Characterization of Bandwidth-Aware Meta-Schedulers for Co-Allocating Jobs Across Multiple Clusters

  • Authors:
  • William M. Jones;Walter B. Ligon, III;Louis W. Pang;Dan Stanzione

  • Affiliations:
  • Parallel Architecture Research Lab, Department of Electrical and Computer Engineering, Clemson University, Clemson 29634-0915;Parallel Architecture Research Lab, Department of Electrical and Computer Engineering, Clemson University, Clemson 29634-0915;Parallel Architecture Research Lab, Department of Electrical and Computer Engineering, Clemson University, Clemson 29634-0915;High Performance Computing Center, Fulton School of Engineering, Arizona State University, Tempe 85287-5206

  • Venue:
  • The Journal of Supercomputing
  • Year:
  • 2005

Quantified Score

Hi-index 0.00

Visualization

Abstract

In this paper, we present a bandwidth-centric job communication model that captures the interaction and impact of simultaneously co-allocating jobs across multiple clusters. We compare our dynamic model with previous research that utilizes a fixed execution time penalty for co-allocated jobs. We explore the interaction of simultaneously co-allocated jobs and the contention they often create in the network infrastructure of a dedicated computational multi-cluster.We also present several bandwidth-aware co-allocating meta-schedulers.
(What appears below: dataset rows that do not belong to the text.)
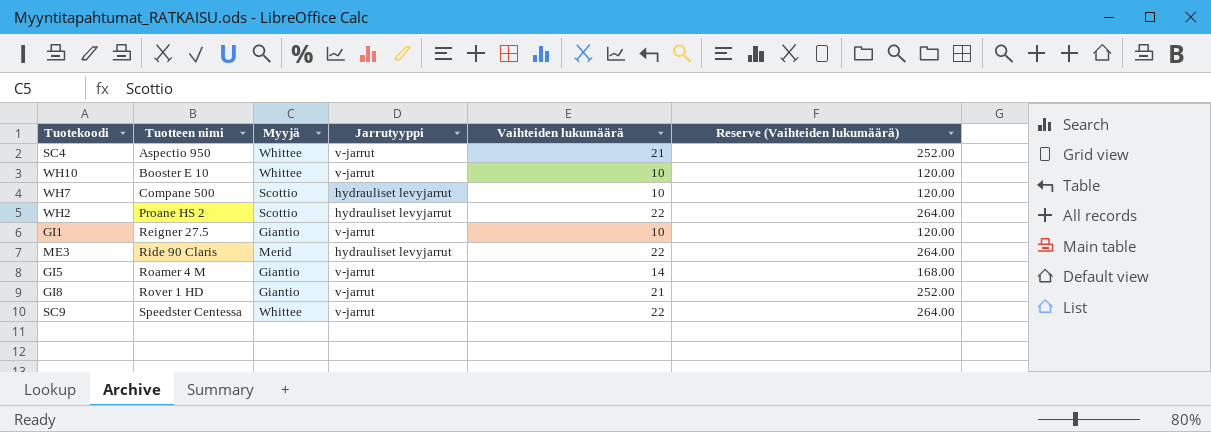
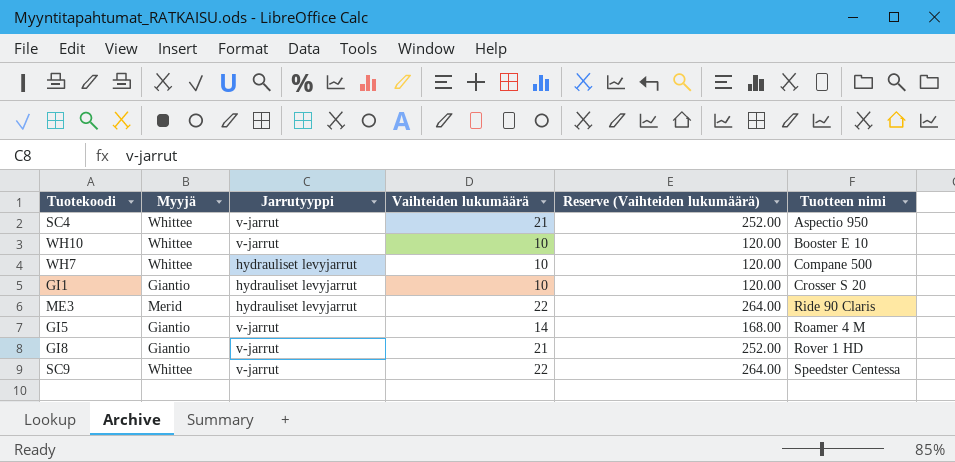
column Tuotteen nimi | position: 2 -> 6
row WH2: Proane HS 2 | Scottio | hydrauliset levyjarrut | 22 | 264.00 -> none
WH7 | Myyjä: Scottio -> Whittee
GI1 | Jarrutyyppi: v-jarrut -> hydrauliset levyjarrut
GI1 | Tuotteen nimi: Reigner 27.5 -> Crosser S 20

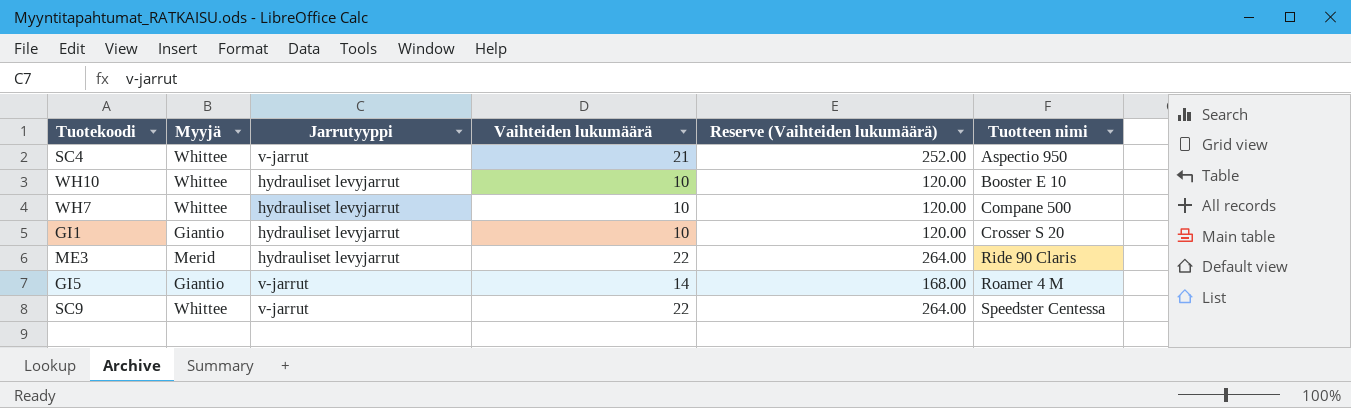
row GI8: Giantio | v-jarrut | 21 | 252.00 | Rover 1 HD -> none
WH10 | Jarrutyyppi: v-jarrut -> hydrauliset levyjarrut

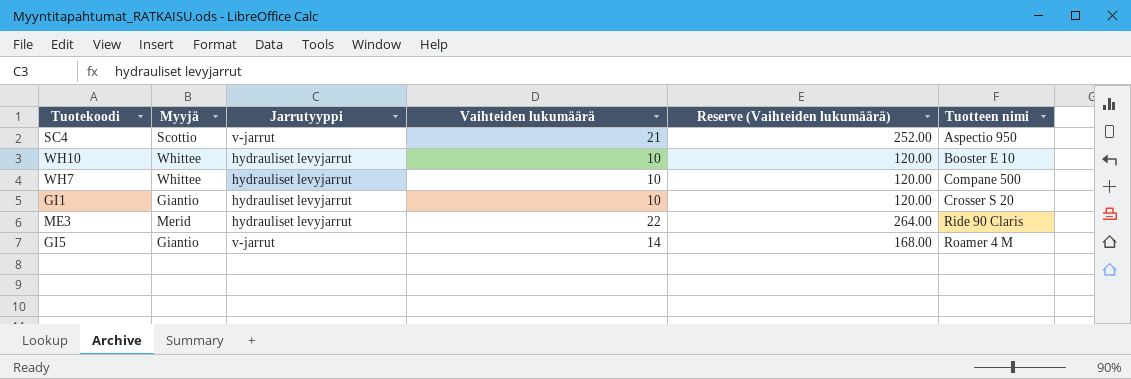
row SC9: Whittee | v-jarrut | 22 | 264.00 | Speedster Centessa -> none
SC4 | Myyjä: Whittee -> Scottio

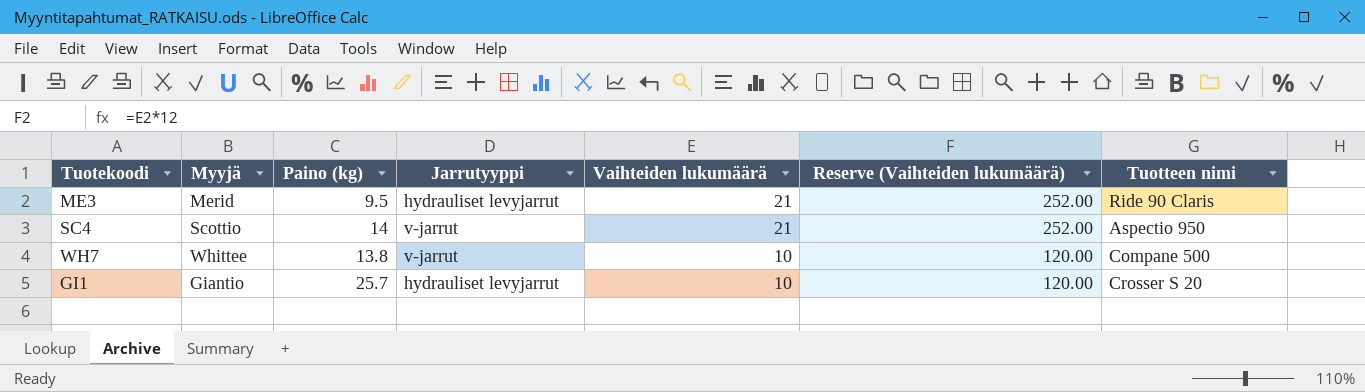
row order: Tuotteen nimi ascending -> Vaihteiden lukumäärä descending
column Paino (kg) | position: none -> 3
row WH10: Whittee | hydrauliset levyjarrut | 10 | 120.00 | Booster E 10 -> none
row GI5: Giantio | v-jarrut | 14 | 168.00 | Roamer 4 M -> none
ME3 | Vaihteiden lukumäärä: 22 -> 21
ME3 | Reserve (Vaihteiden lukumäärä): 264.00 -> 252.00
WH7 | Jarrutyyppi: hydrauliset levyjarrut -> v-jarrut

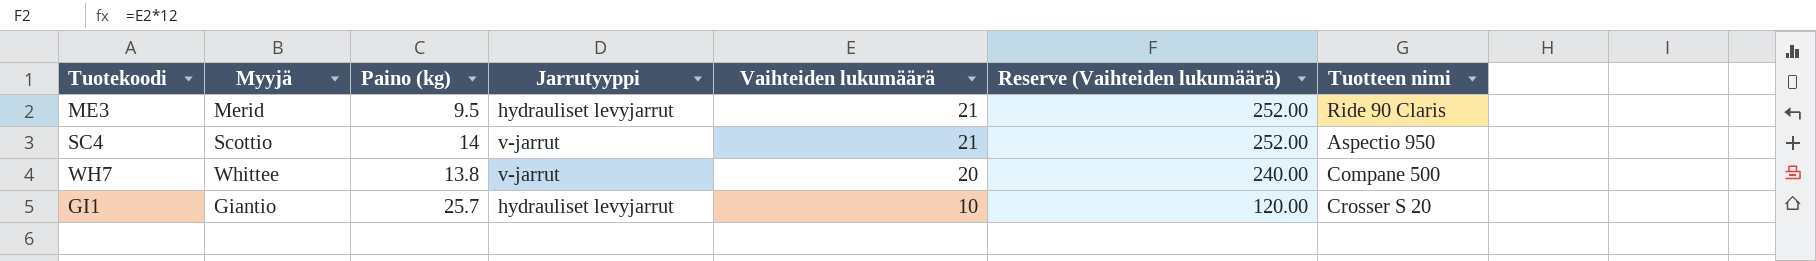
WH7 | Vaihteiden lukumäärä: 10 -> 20
WH7 | Reserve (Vaihteiden lukumäärä): 120.00 -> 240.00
These schedulers take inter-cluster network utilization into account as a means by which to mitigate degraded job run-time performance. We make use of a bandwidth-centric parallel job communication model that captures the time-varying utilization of shared inter-cluster network resources. By doing so, we are able to evaluate the performance of multi-cluster scheduling algorithms that focus not only on node resource allocation, but also on shared inter-cluster network bandwidth.